__WORK TO BE COMPLETED__:
Would you transcribe exactly the lines from the one containing "[199,1330,564,1374] State W4" to the last line of the data below, both ends included, but none of the pictures?

(Before-and-after change data)
--------------------

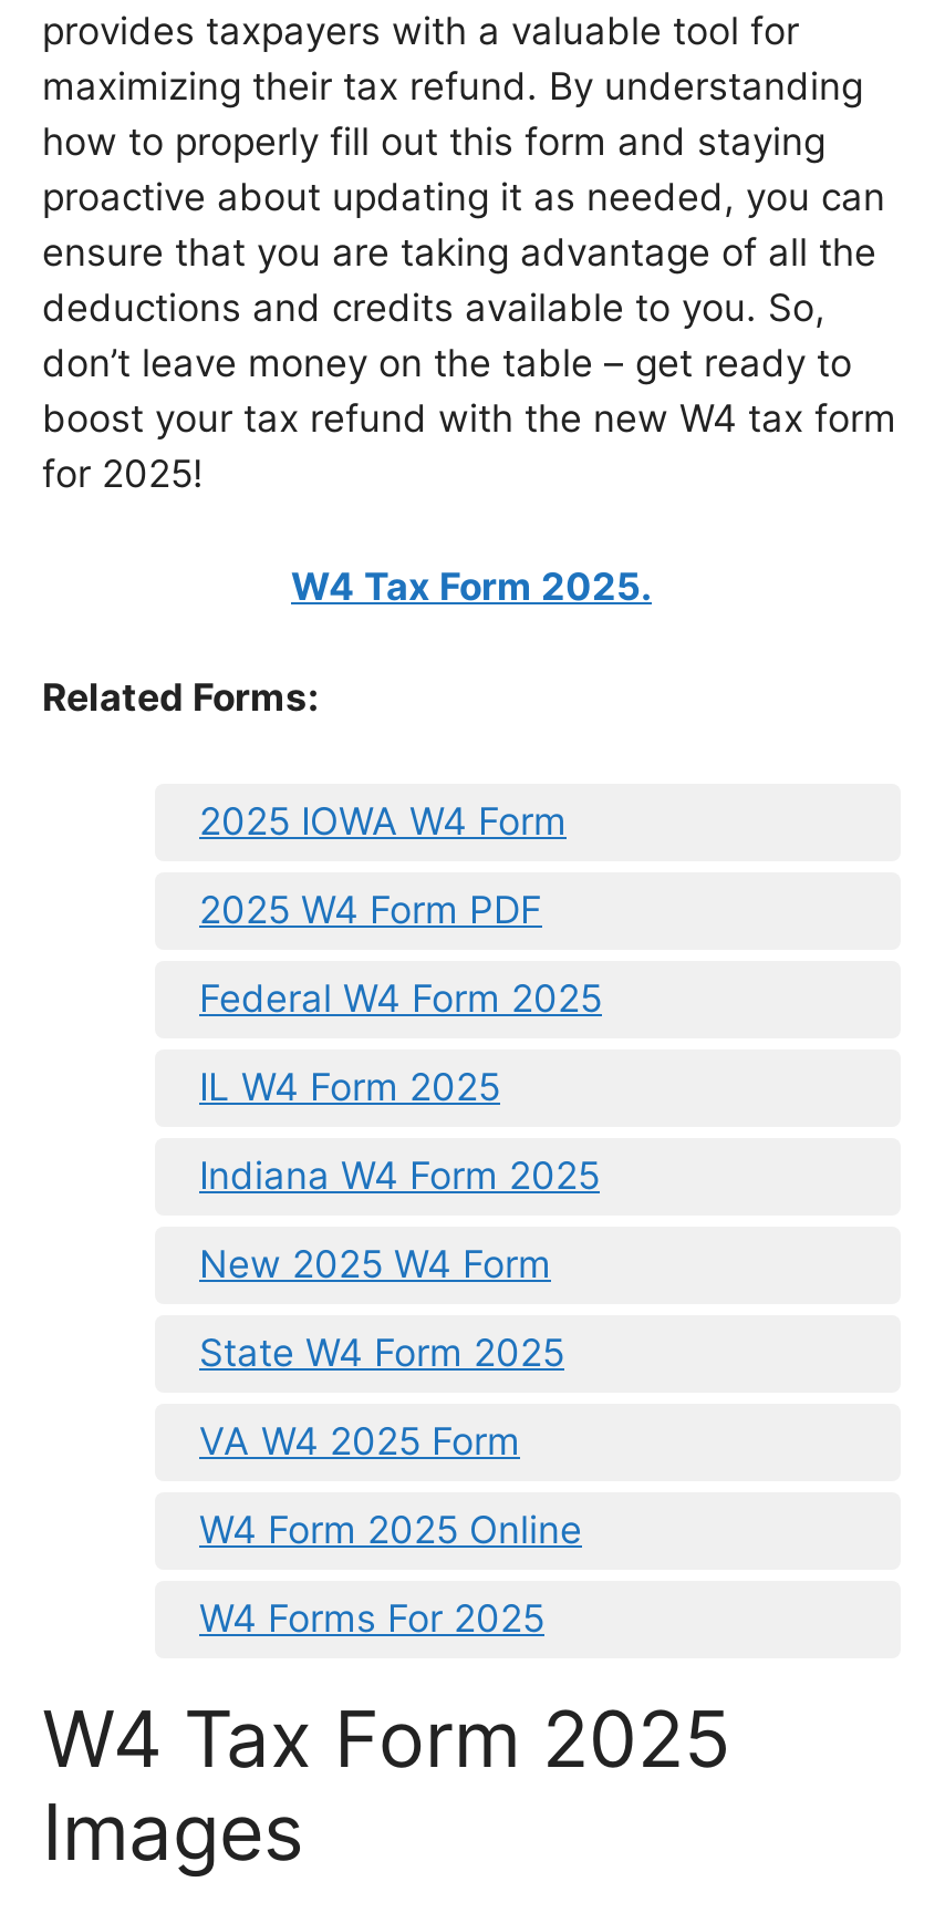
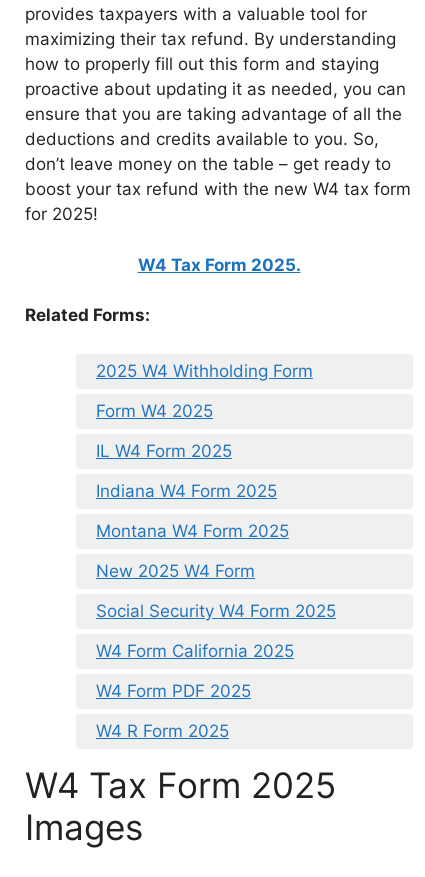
[199,799,602,1020] 2025 IOWA W4 Form | 2025 W4 Form PDF | Federal W4 Form 2025 -> [96,361,313,421] 2025 W4 Withholding Form | Form W4 2025
moved [199,1064,600,1197] -> [96,441,277,501]: IL W4 Form 2025 | Indiana W4 Form 2025
none -> [96,521,289,541] Montana W4 Form 2025
[199,1330,564,1374] State W4 Form 2025 -> [96,601,336,621] Social Security W4 Form 2025
[199,1419,520,1463] VA W4 2025 Form -> [96,641,294,661] W4 Form California 2025
[199,1507,582,1551] W4 Form 2025 Online -> [96,681,251,701] W4 Form PDF 2025
[199,1596,544,1640] W4 Forms For 2025 -> [96,721,229,741] W4 R Form 2025

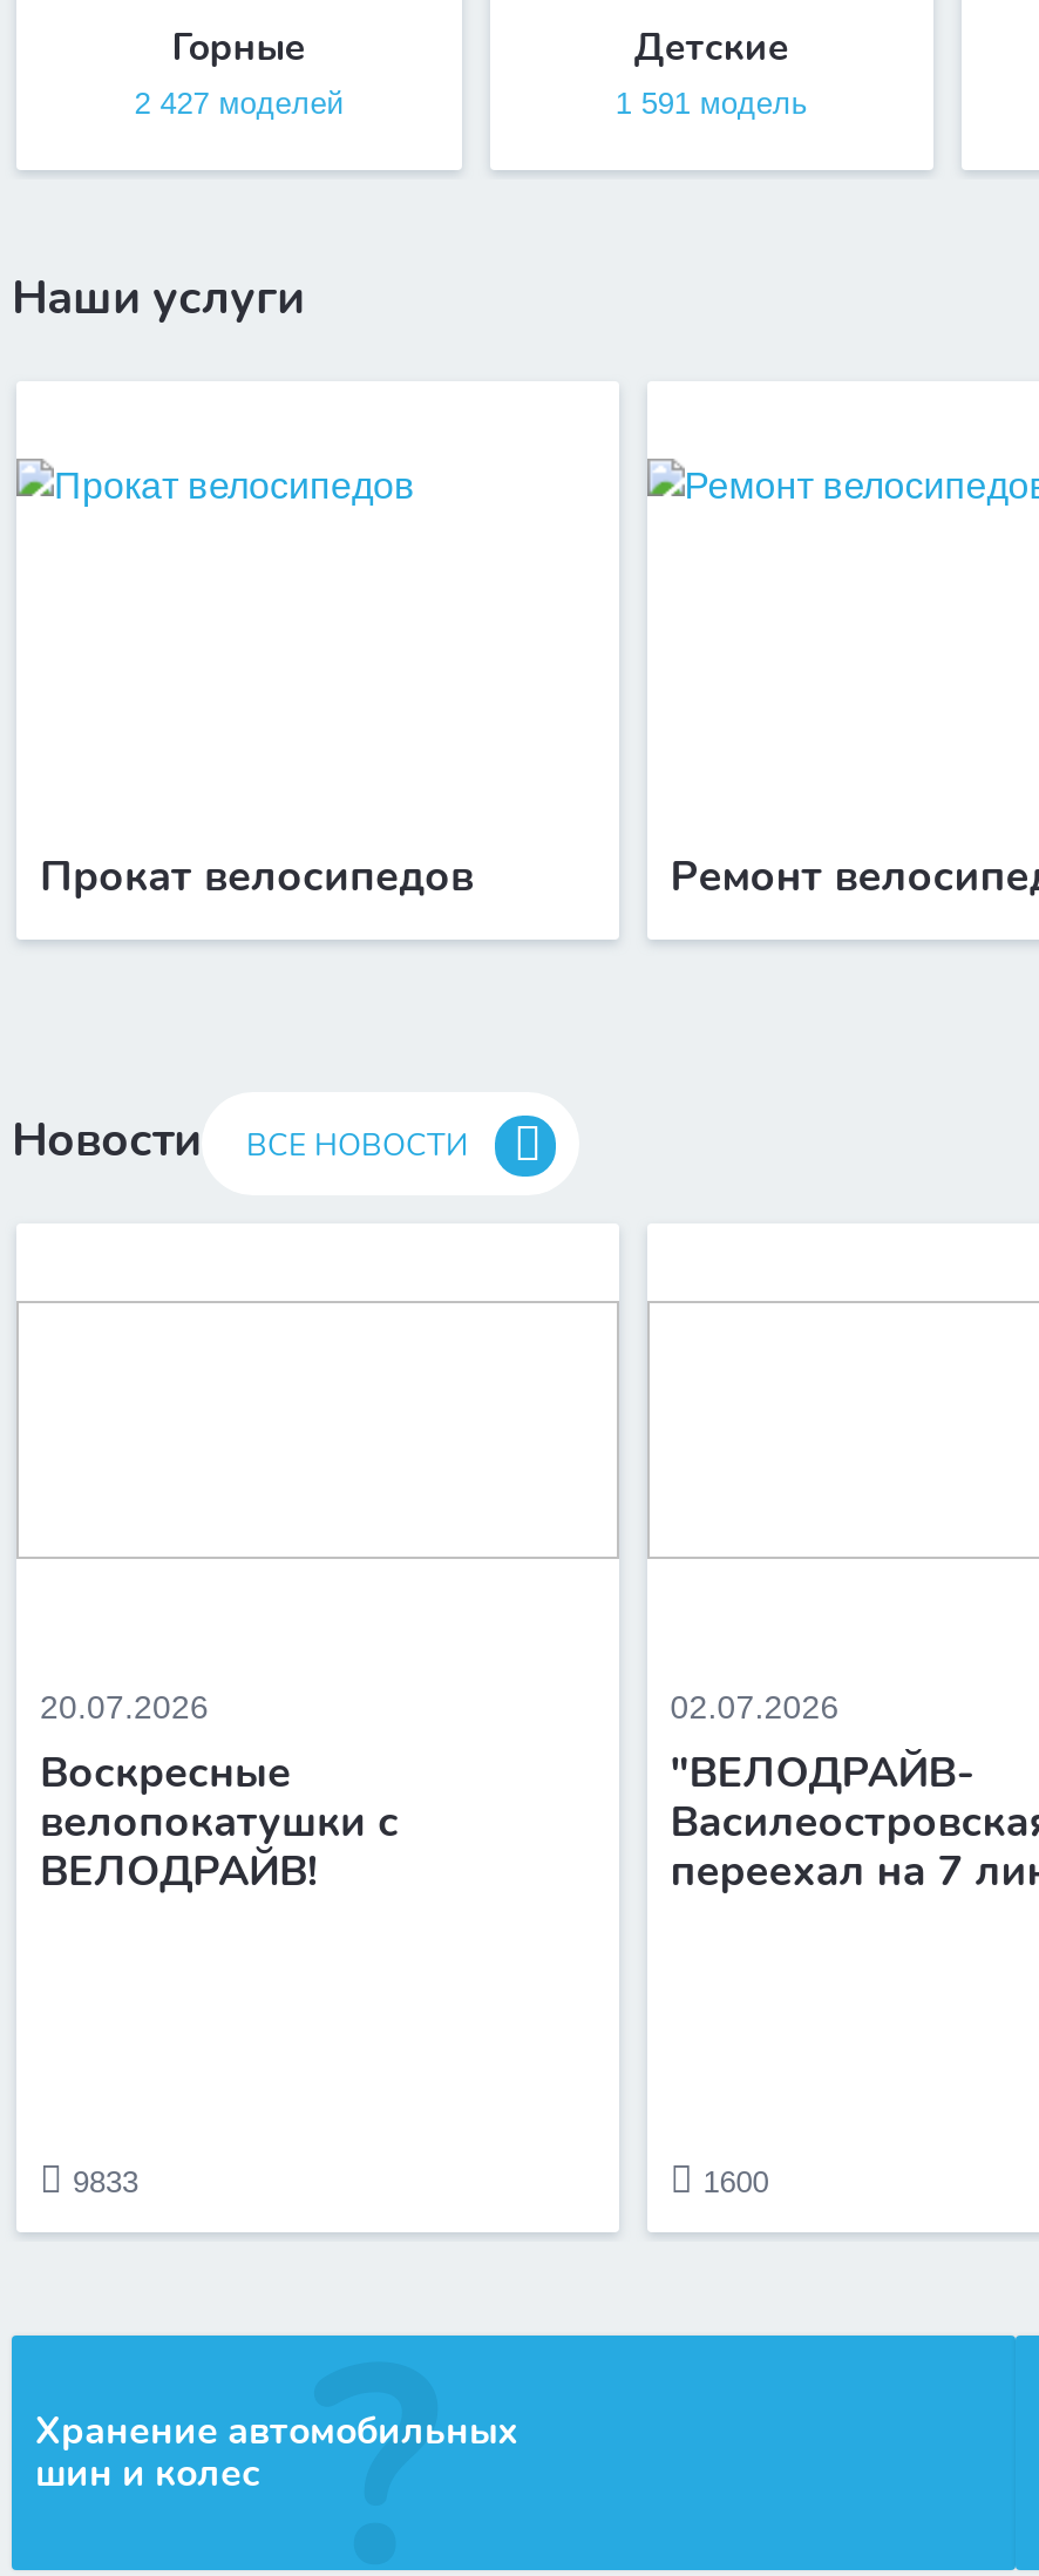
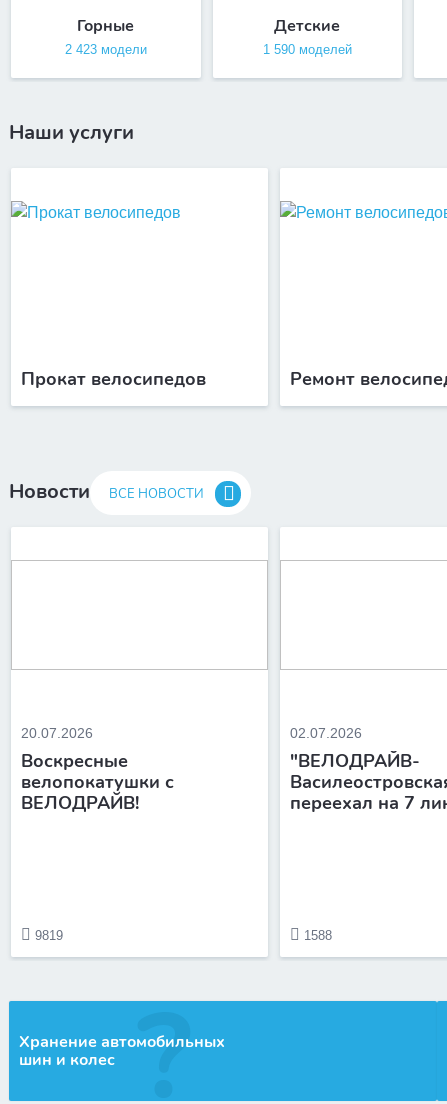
[134,86,343,121] 2 427 моделей -> [65,42,147,57] 2 423 модели
[615,86,808,121] 1 591 модель -> [263,42,352,57] 1 590 моделей
[73,2164,138,2199] 9833 -> [35,928,63,943] 9819
[703,2164,769,2199] 1600 -> [304,928,332,943] 1588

--------------------

__ANSWER BELOW__:
[199,1330,564,1374] State W4 Form 2025 -> [96,601,336,621] Social Security W4 Form 2025
[199,1419,520,1463] VA W4 2025 Form -> [96,641,294,661] W4 Form California 2025
[199,1507,582,1551] W4 Form 2025 Online -> [96,681,251,701] W4 Form PDF 2025
[199,1596,544,1640] W4 Forms For 2025 -> [96,721,229,741] W4 R Form 2025

[134,86,343,121] 2 427 моделей -> [65,42,147,57] 2 423 модели
[615,86,808,121] 1 591 модель -> [263,42,352,57] 1 590 моделей
[73,2164,138,2199] 9833 -> [35,928,63,943] 9819
[703,2164,769,2199] 1600 -> [304,928,332,943] 1588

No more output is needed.